I Am Malala- Malala Yousafzai

By Madi Preda @AUTHORSPR

This world we live in is a bizarre environment as we try to keep our strength but we fight the windmills in endless adventures. We destroyed real courage to face challenges. We worry all the time saying that anyway is not in our power to change things.Sometimes we meet providential people, people who transform collective fears in heroes. This kind of  people are invincible, unstoppable and unforgettable.
Malala Yousafzai’s book – “I Am Malala” is a disturbing story, full of drama and hard lessons of life.
In 2014, Malala and Indian Kailash Satyarthi, a defender of children’s rights were Nobel Peace Prize laureates, Malala being the youngest person in history that was awarded.
Malala was only ten when the Taliban had come to control most of Pakistan, including Swat province, where her family lived. Had been banned music and television, restricted human rights and closed schools for girls. Fear had become absolute master of consciousness. The fear of being kidnapped or beaten or executed. In a country overwhelmed by the horrors and crimes, a child still finds the strength to write a blog for the BBC’s. Urdu horrors that you see every day. She was only 11 when begin writing about occupation Taliban, Islamic fundamentalist groups atrocities, but also about the right of children (especially girls) to education. And just 12 years old when shot in the head by a Taliban group in the school bus that took her home, in their attempt to silence a voice that is heard increasingly stronger. Although seriously wounded, survived some complicated operations against the military hospital in Peshawar and then in Birmingham, where she followed a long rehabilitation treatment and where she lives now with her family.
Malala  after facing death is no longer afraid of anything. She teaches some simple things, but deep and harrowing.
The bullet that went through her brain and neck, which destroyed the inner ear and took away hearing, turned her into an active militant for the right to education of children around the world. The book she wrote with a British journalist, I am Malala is the story of a girl who fight the Taliban regime in Pakistan, a country where women’s rights are constantly forgotten. Malalai is the daughter of a brave father, who put the foundation a school for girls and encouraged his daughter to speak. A mother’s daughter who lives each day with the horror of seeing their child killed. She is the daughter of millions of people, men and women, refugees, beaten, kidnapped, raped, killed, all those who can not speak about their pain, those who lost their courage and hope that there will be another day tomorrow. For them, on their behalf, speak now Malala. For those without a voice that can be heard.
Malala fight with a gun – a destroyed childhood, but one with great efficiency, since it was heard in the Oval Office and the United Nations and the child learned to live through misfortunes. She has a voice that asks for the right to education for millions of children living in poverty, in the midst of stupid wars.
The girl whose face will forever bear the traces of the attack has the courage to smile.She ensures us that no matter her face is asymmetrical now and she can not smile or blink well since God has been so generous and left her alive.

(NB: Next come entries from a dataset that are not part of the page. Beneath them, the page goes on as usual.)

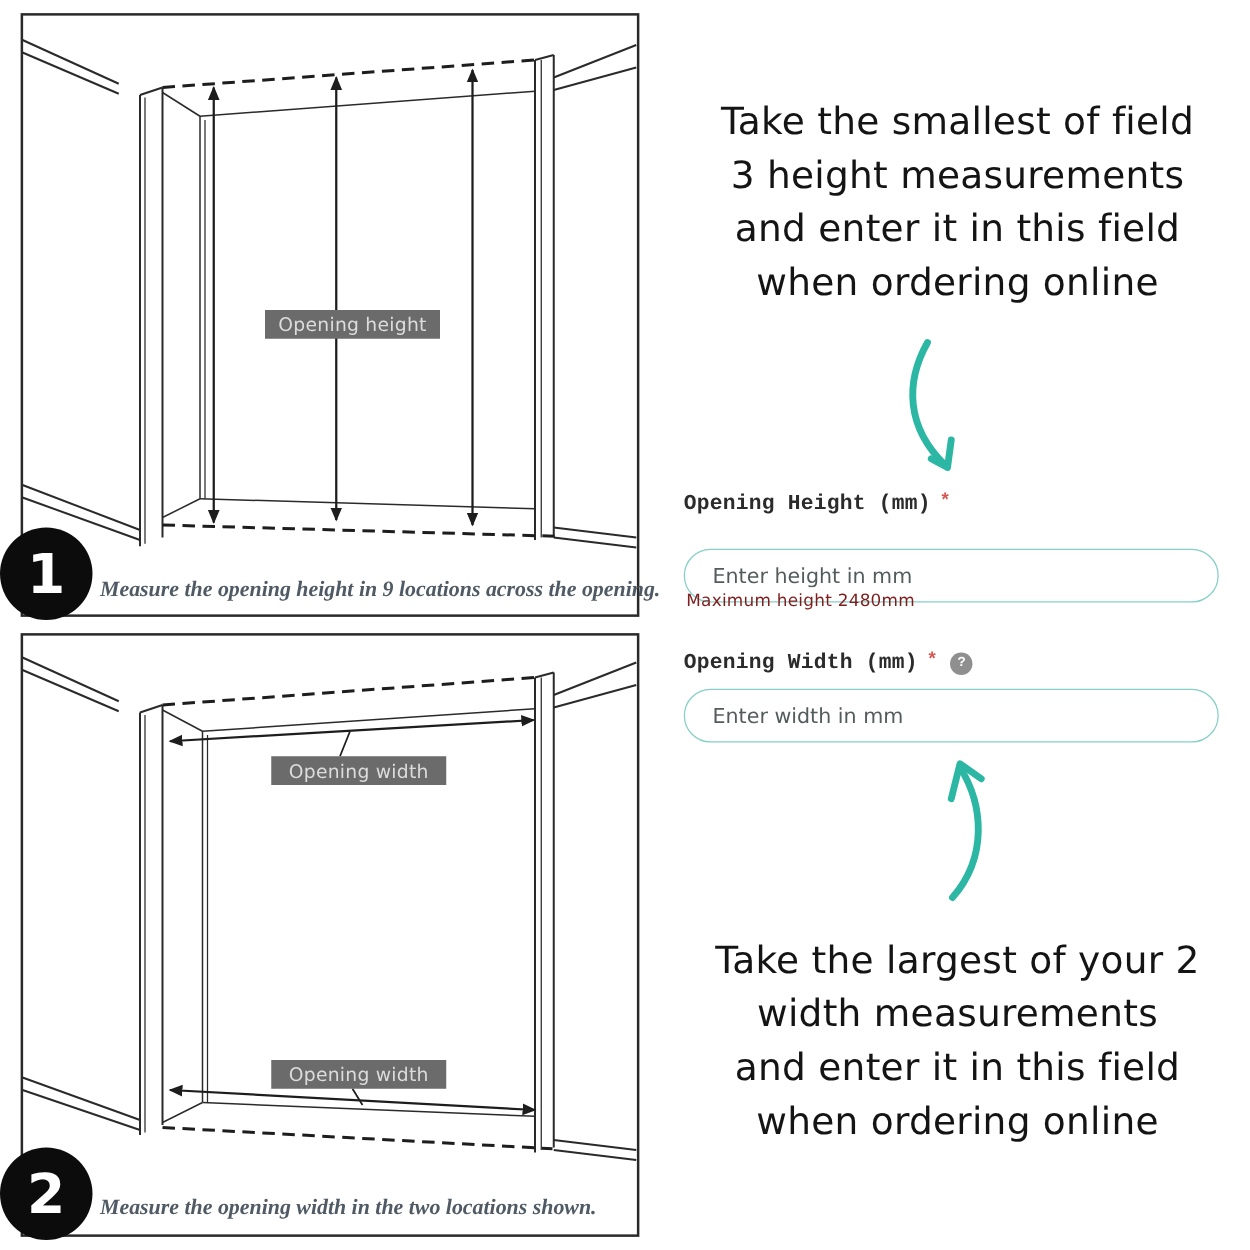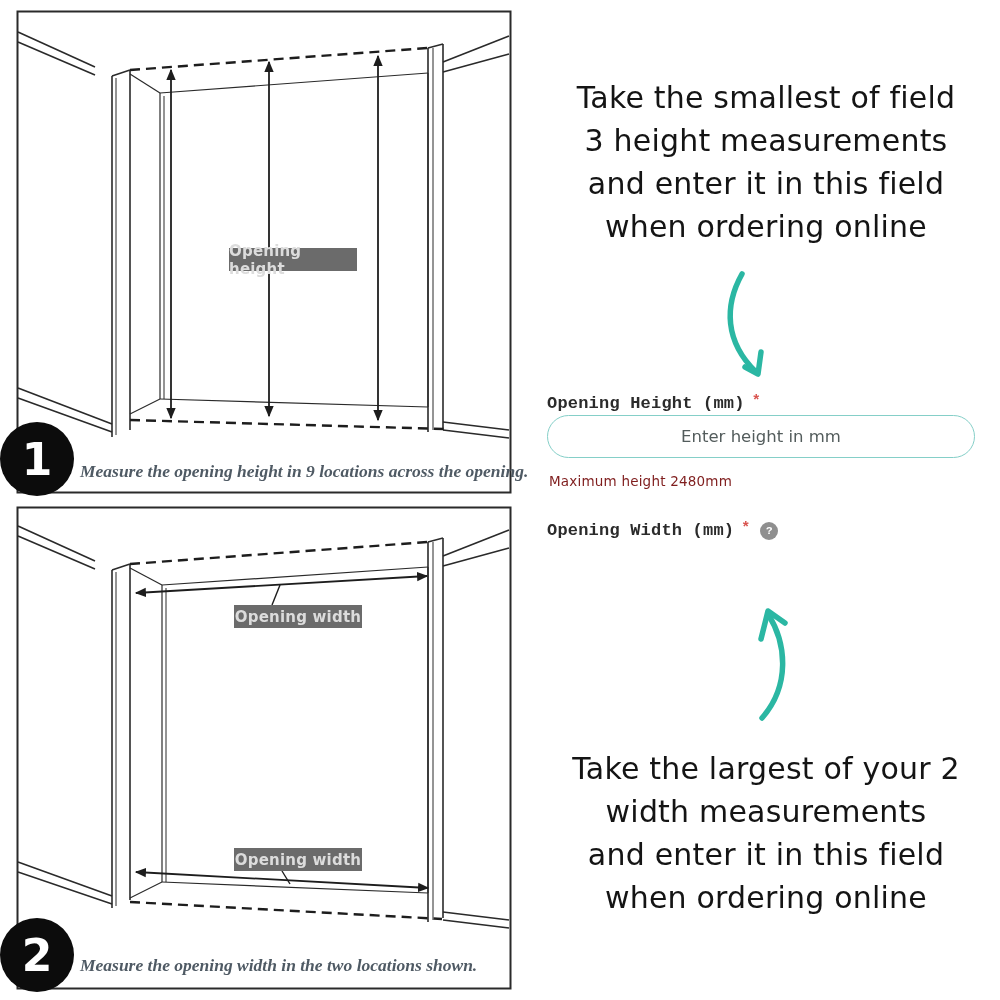--- a/index.html
+++ b/index.html
@@ -10,9 +10,9 @@
   .diagram{position:absolute;left:16px;width:496px;height:484px;}
   #d1{top:10px;} #d2{top:506px;}
   .diagram svg{position:absolute;left:0;top:0;}
-  .mlabel{position:absolute;width:128px;height:23px;background:#6b6b6b;color:#dcdcdc;
-          font-size:15px;font-weight:700;letter-spacing:.2px;
-          display:flex;align-items:center;justify-content:center;margin-left:17px;}
+  .mlabel{position:absolute;width:140px;height:23px;background:#6b6b6b;color:#dcdcdc;
+          font-size:15px;font-weight:400;letter-spacing:.2px;
+          display:flex;align-items:center;justify-content:center;}
   .caption{position:absolute;left:64px;font-family:"Liberation Serif",serif;
            font-style:italic;font-weight:600;font-size:17.5px;color:#4f5a64;white-space:nowrap;}
   .badge{position:absolute;left:-16px;top:412px;width:74px;height:74px;border-radius:50%;

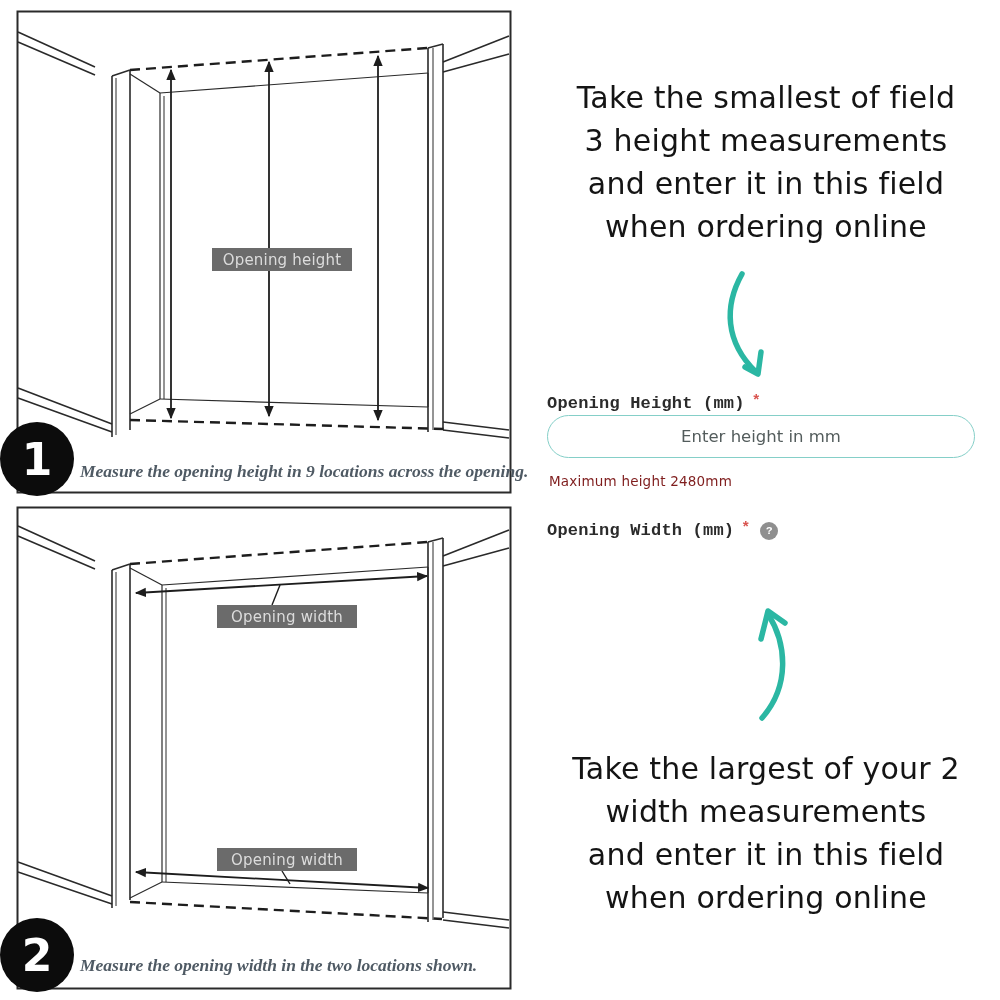--- a/index.html
+++ b/index.html
@@ -161,7 +161,7 @@
     <span class="flabel">Opening Height (mm)</span>
     <span class="req">*</span>
   </div>
-  <input class="pill" style="top: 415px; text-align: center;" type="text" placeholder="Enter height in mm">
+  <input class="pill" style="top: 439px;" type="text" placeholder="Enter height in mm">
   <div class="helper">Maximum height 2480mm</div>
 
   <div class="frow" style="top:521px">

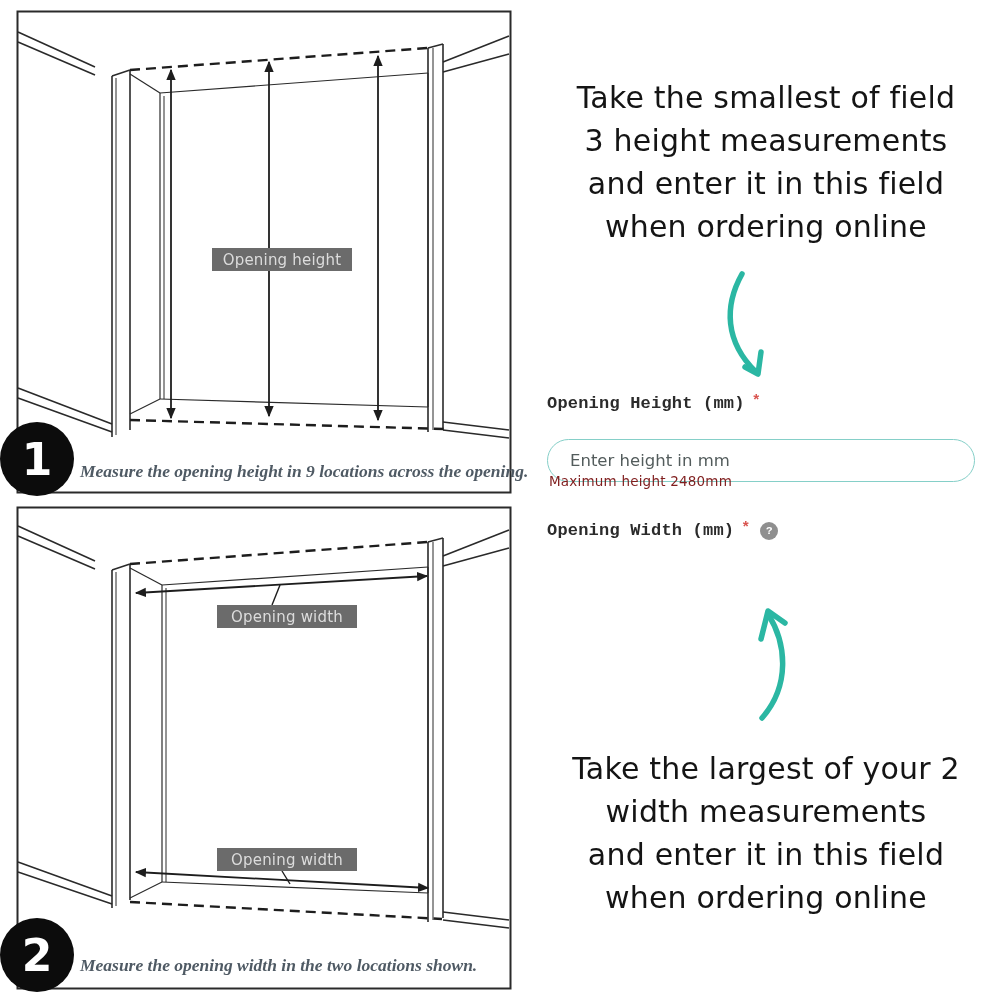--- a/index.html
+++ b/index.html
@@ -169,6 +169,7 @@
     <span class="req">*</span>
     <span class="help">?</span>
   </div>
+  <input class="pill" style="top: 551px;" type="text" placeholder="Enter width in mm">
 
   <svg class="tealarrow" style="left:730px;top:598px" width="90" height="140" viewBox="0 0 90 140">
     <g fill="none" stroke="#2bb7a3" stroke-width="5.5" stroke-linecap="round" stroke-linejoin="round">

“I always look the way they look and my hair. But when you see death in front of your eyes, things change.”

“I once asked God to be a few inches taller. And he made me high up in the sky, so high that I can not even measure myself …”
Malala continues her struggle as she knows better, fighting for right to go to school for girls in Pakistan and Afghanistan. She herself went to Nigeria to show her solidarity with the 300 girls, most Christian, kidnapped by Islamist group (because western education is forbidden).
President Barack Obama told Malala a simple truth: Instead of sending weapons, send cards. The best way to fight terrorism is to invest in education.
I saw her name in the Romanian press recently, saying that Malala is placed by Time magazine among the 100 most influential people in the world. Unfortunately, it talks about people like Malala being too rare in Romania, a country that fails to set up a functional educational system.
Maybe we should rediscover, through a girl from Pakistan an essential truth: A child, a teacher, a book and a pen can change the world.

“A child, a teacher, a book and a pen can change the world.”